Unique film américain encore existant de Stiller, Hotel impérial est une commande pour mettre en valeur sa vedette Pola Negri et qui demeure bien éloigné du registre habituel du cinéaste suédois. Pour autant il s'acquitte de sa tâche avec professionnalisme qu'il prend comme un brillant exercice de style : si la caméra bougeait assez peu dans ces précédents films, elle est ici souvent en mouvement pour de nombreux et remarquables travelling en tout genre, toujours parfaitement utilisé pour amplifier la force graphique et l'émotion du moment. C'est une réalisation assez virtuose qui a peut-être tapé dans l'oeil d'Hitchcock puisqu'on y trouve notamment un ample mouvement de grue descendant lors d'une grande réception où la caméra plonge d'une rambarde situé au premier étage pour se rapprocher d'un personnage au rez de chaussé, au fond d'une pièce (façon les enchaînés qui partage quelques similitudes avec le scénario d'Hotel Imperial). Il y a aussi un travelling arrière qui se conclut par un geste physiquement impossible où Pola Negri "ouvre" une porte invisible qui devrait se trouver derrière (ou devant) la caméra.

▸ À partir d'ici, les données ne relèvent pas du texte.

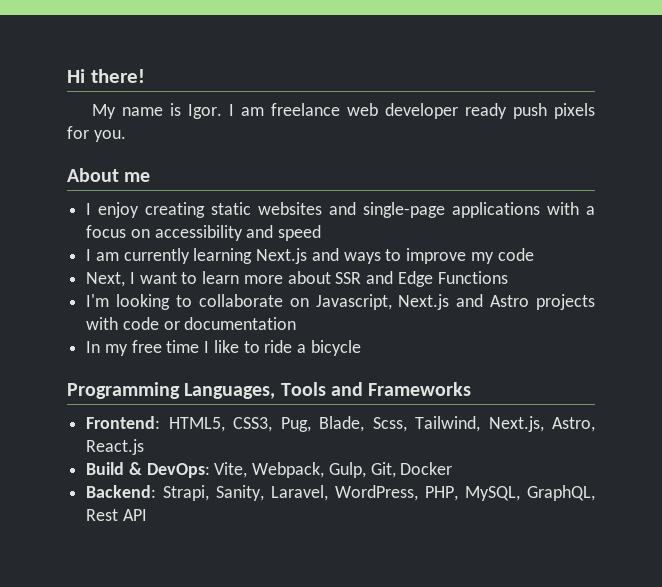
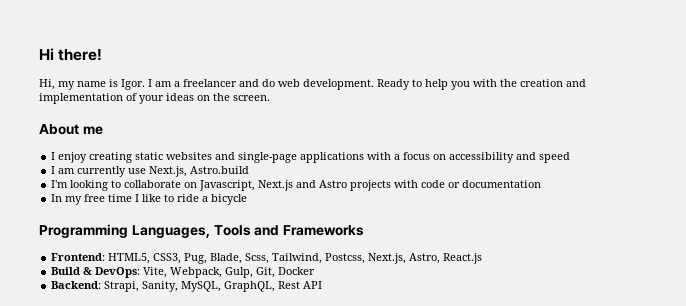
- My name is Igor.
+ Hi, my name is Igor.
- I am freelance web developer ready push pixels for you.
+ I am a freelancer and do web development. Ready to help you with the creation and implementation of your ideas on the screen.
- I am currently learning Next.js and ways to improve my code
- Next, I want to learn more about SSR and Edge Functions
+ I am currently use Next.js, Astro.build
- Frontend: HTML5, CSS3, Pug, Blade, Scss, Tailwind, Next.js, Astro, React.js
+ Frontend: HTML5, CSS3, Pug, Blade, Scss, Tailwind, Postcss, Next.js, Astro, React.js
- Backend: Strapi, Sanity, Laravel, WordPress, PHP, MySQL, GraphQL, Rest API
+ Backend: Strapi, Sanity, MySQL, GraphQL, Rest API

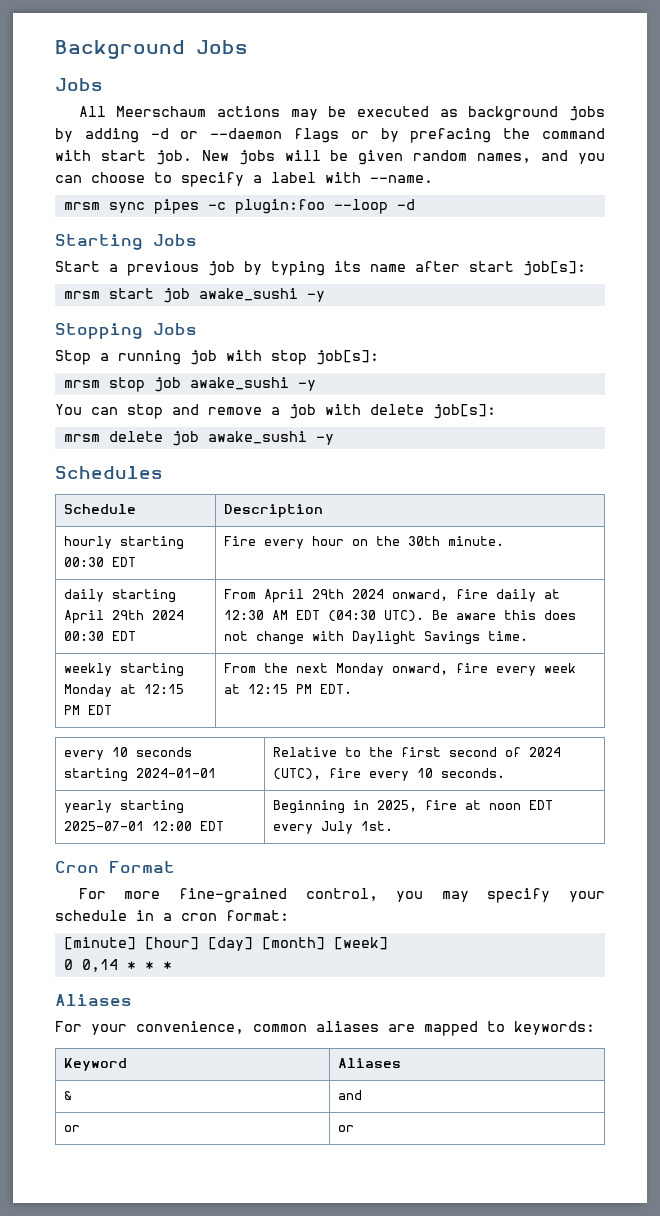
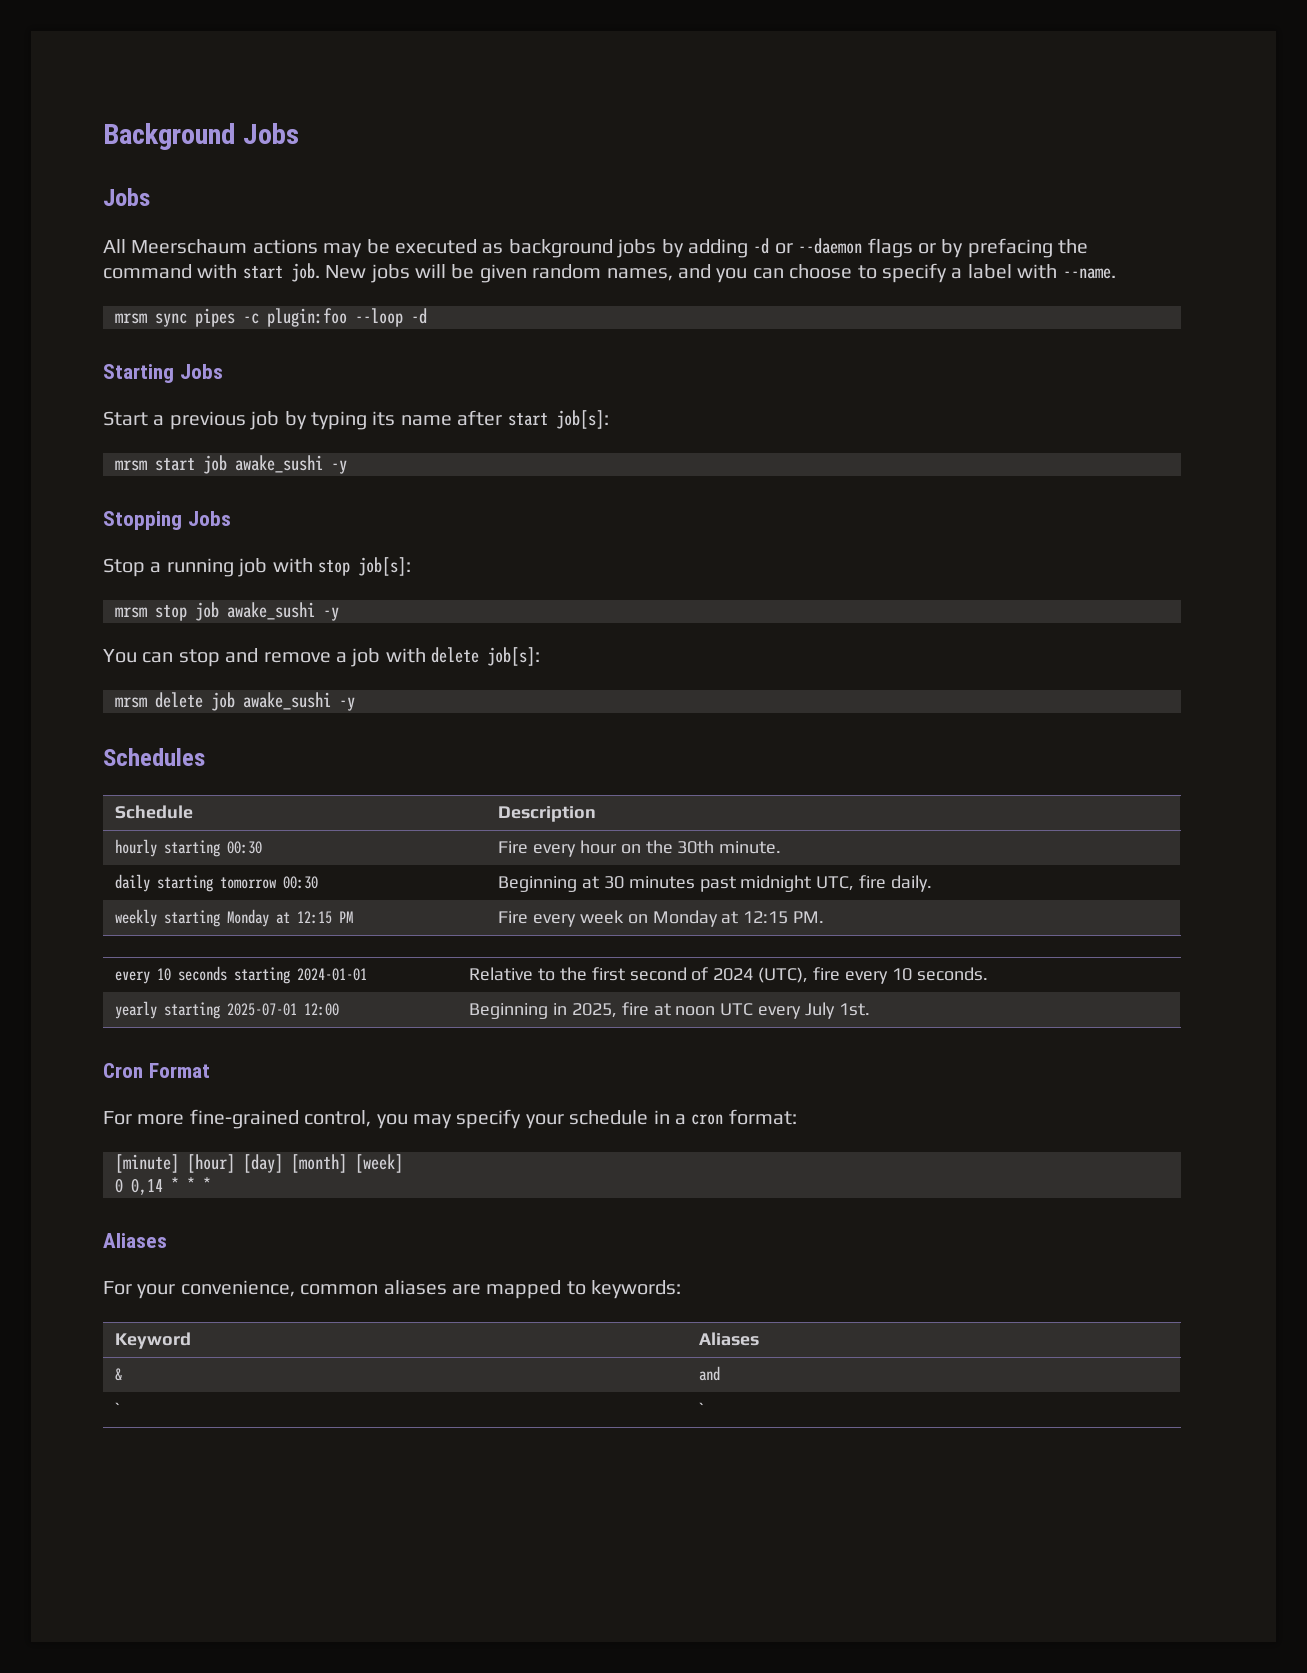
- hourly starting 00:30 EDT | Fire every hour on the 30th minute.
+ hourly starting 00:30 | Fire every hour on the 30th minute.
- daily starting April 29th 2024 00:30 EDT | From April 29th 2024 onward, fire daily at 12:30 AM EDT (04:30 UTC). Be aware this does not change with Daylight Savings time.
+ daily starting tomorrow 00:30 | Beginning at 30 minutes past midnight UTC, fire daily.
- weekly starting Monday at 12:15 PM EDT | From the next Monday onward, fire every week at 12:15 PM EDT.
+ weekly starting Monday at 12:15 PM | Fire every week on Monday at 12:15 PM.
- yearly starting 2025-07-01 12:00 EDT | Beginning in 2025, fire at noon EDT every July 1st.
+ yearly starting 2025-07-01 12:00 | Beginning in 2025, fire at noon UTC every July 1st.
- or | or
+ ` | `

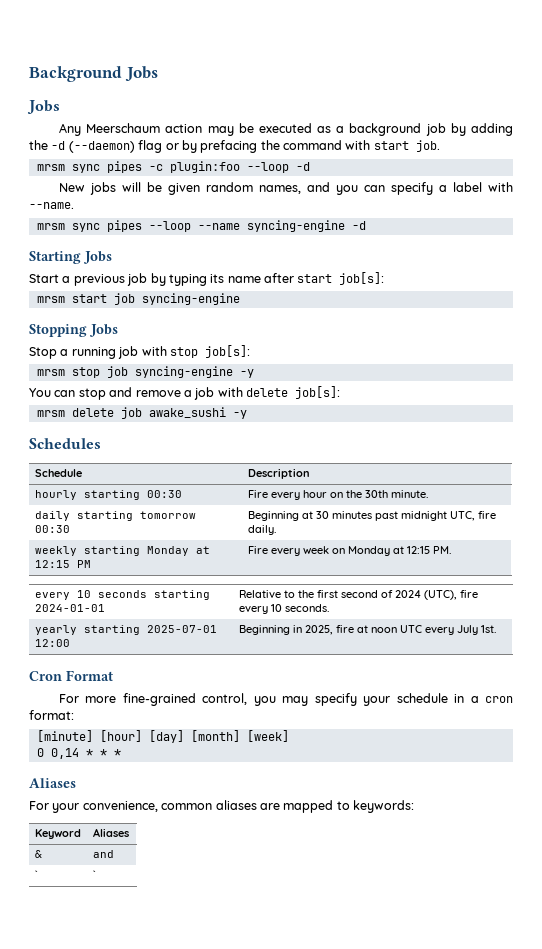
- All Meerschaum actions may be executed as background jobs by adding -d or --daemon flags or by prefacing the command with start job. New jobs will be given random names, and you can choose to specify a label with --name.
+ Any Meerschaum action may be executed as a background job by adding the -d (--daemon) flag or by prefacing the command with start job.
+ mrsm sync pipes -c plugin:foo --loop -d
+ New jobs will be given random names, and you can specify a label with --name.
- mrsm sync pipes -c plugin:foo --loop -d
+ mrsm sync pipes --loop --name syncing-engine -d
- mrsm start job awake_sushi -y
+ mrsm start job syncing-engine
- mrsm stop job awake_sushi -y
+ mrsm stop job syncing-engine -y

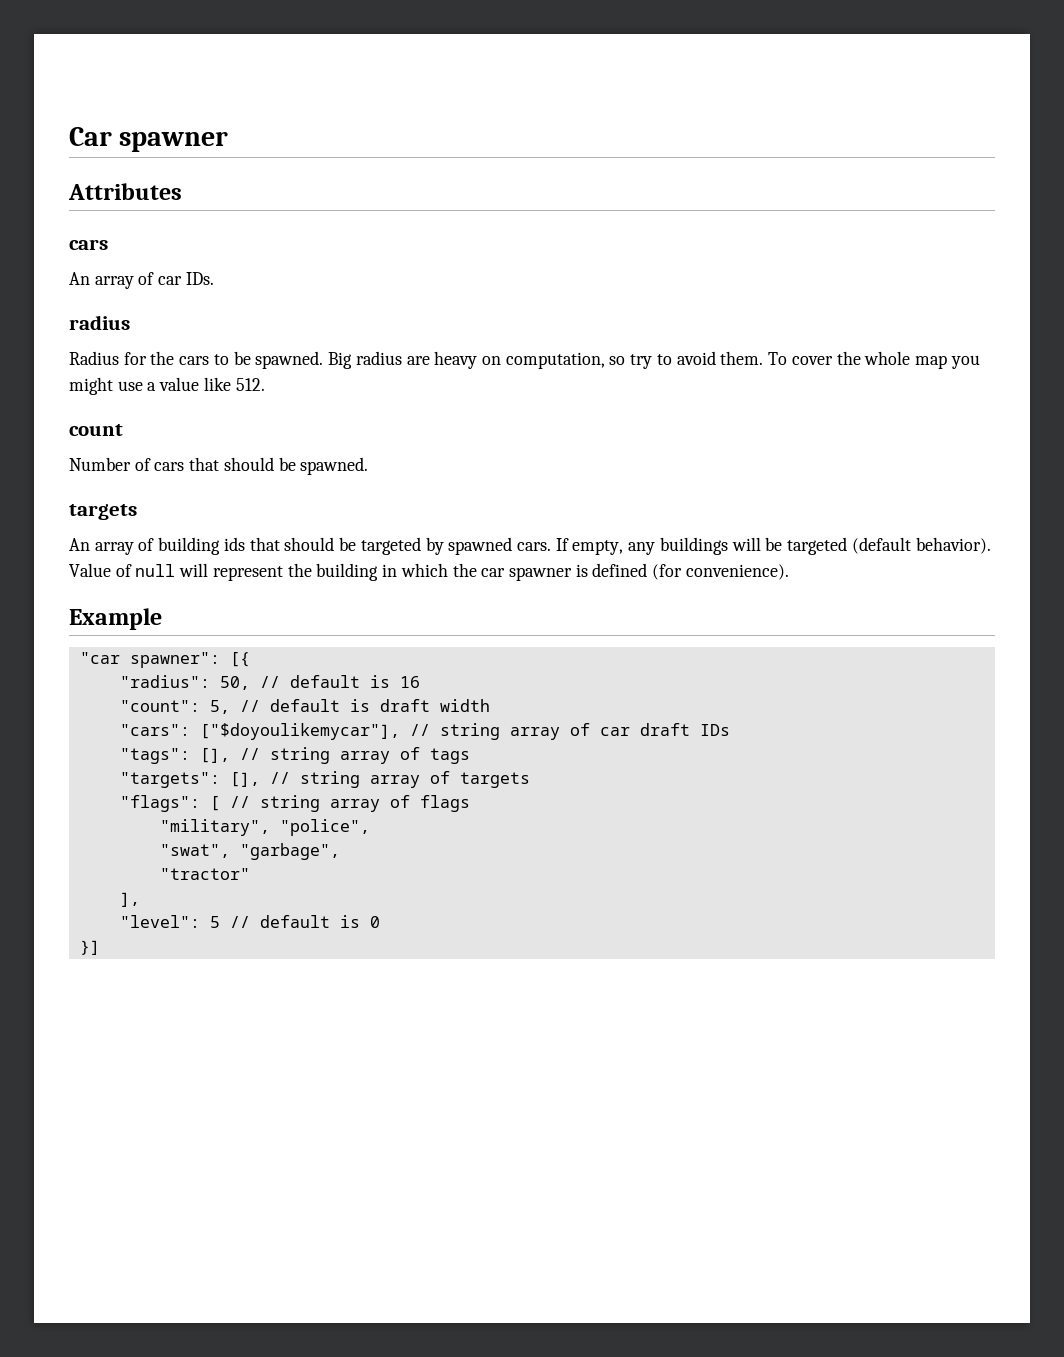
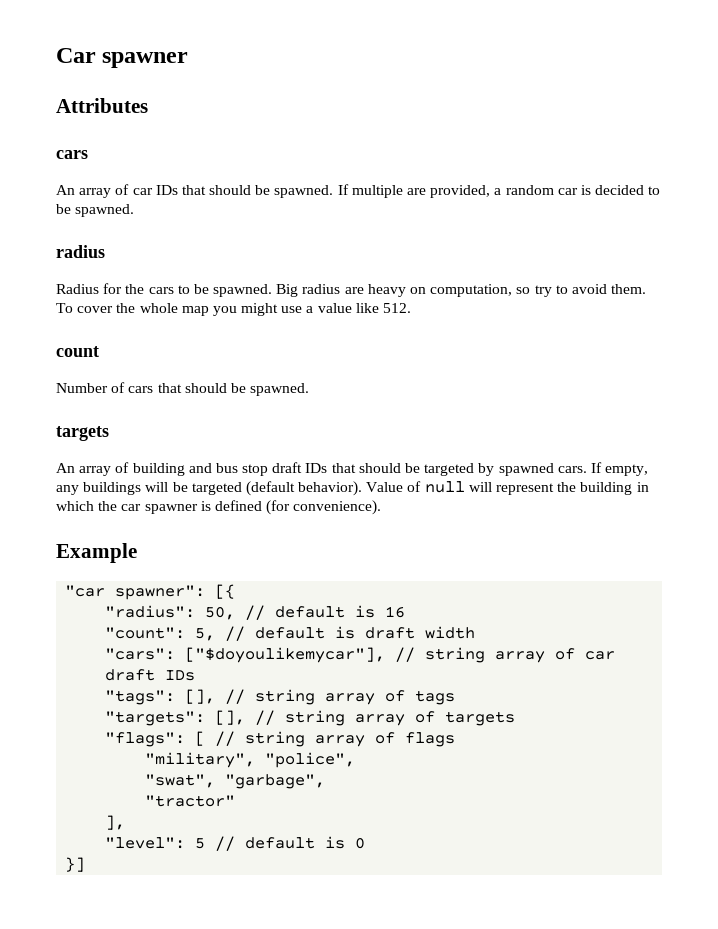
- An array of car IDs.
+ An array of car IDs that should be spawned. If multiple are provided, a random car is decided to be spawned.
- An array of building ids that should be targeted by spawned cars.
+ An array of building and bus stop draft IDs that should be targeted by spawned cars.

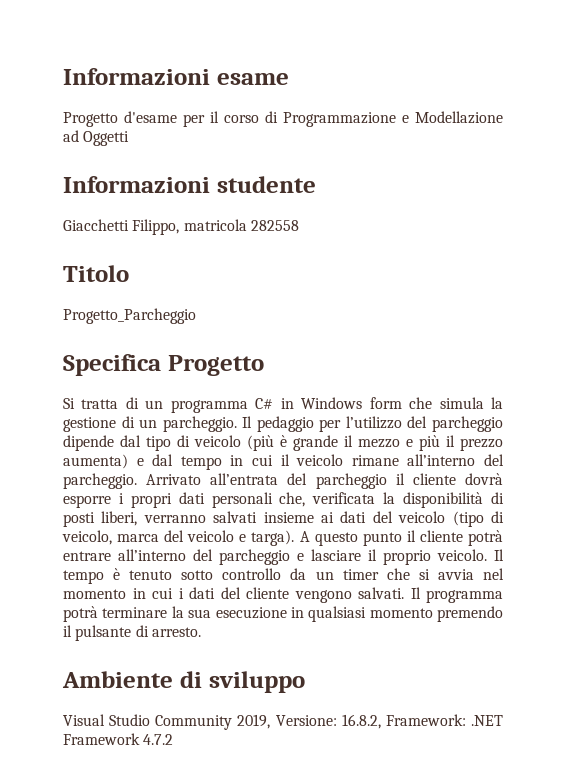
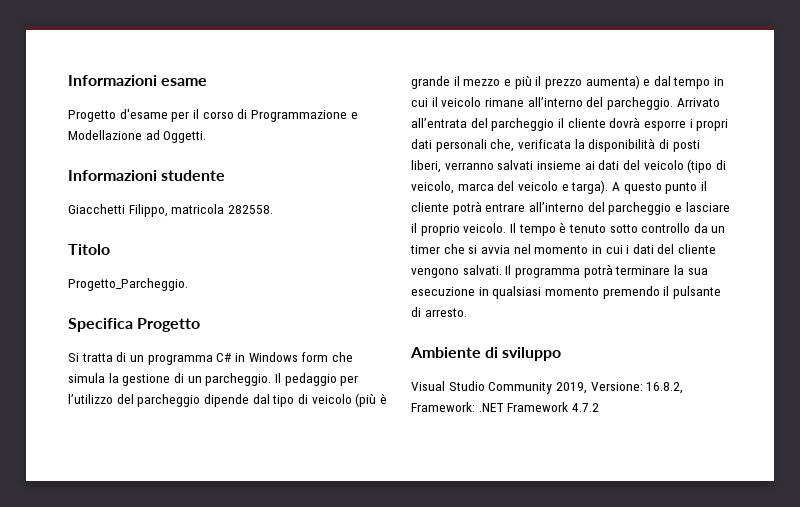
- Progetto d'esame per il corso di Programmazione e Modellazione ad Oggetti
+ Progetto d'esame per il corso di Programmazione e Modellazione ad Oggetti.
- Giacchetti Filippo, matricola 282558
+ Giacchetti Filippo, matricola 282558.
- Progetto_Parcheggio
+ Progetto_Parcheggio.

Ce travail visuel très stimulant ne prend toutefois pas le pas sur les personnages qui demeurent vivants et touchants même si fondamentalement le canevas demeure stéréotypée, même pour l'époque et n'exploite qu'en parti tous ses protagonistes (le rival de James Hall qui n'a au final aucune incidence sur le récit). Tout le monde n'a que d'yeux pour Pola Negri (véhicule oblige) et ça alourdit par moment la narration, soit en la ralentissant, soit en l'étirant un peu trop comme l'épilogue qui aurait pu être réglé en quelques plans et qui dure une bonne dizaine de minutes à fond dans le chantage affectif.
Mais tout le monde fait son job avec talent et application et cet Hotel Imperial rappelle l'incroyable niveau de maturité qu'avait alors le cinéma muet américain.
Difficile de savoir à quoi ressemblaient ses ultimes réalisations mais Stiller ne sentit rapidement prisonnier des méthodes du grands studios et du star-systeme. Fatigué des désaccords avec les producteurs, il rentra en Suède au bout de trois années où il décéda précocement sans avoir pu tourner de nouveaux films.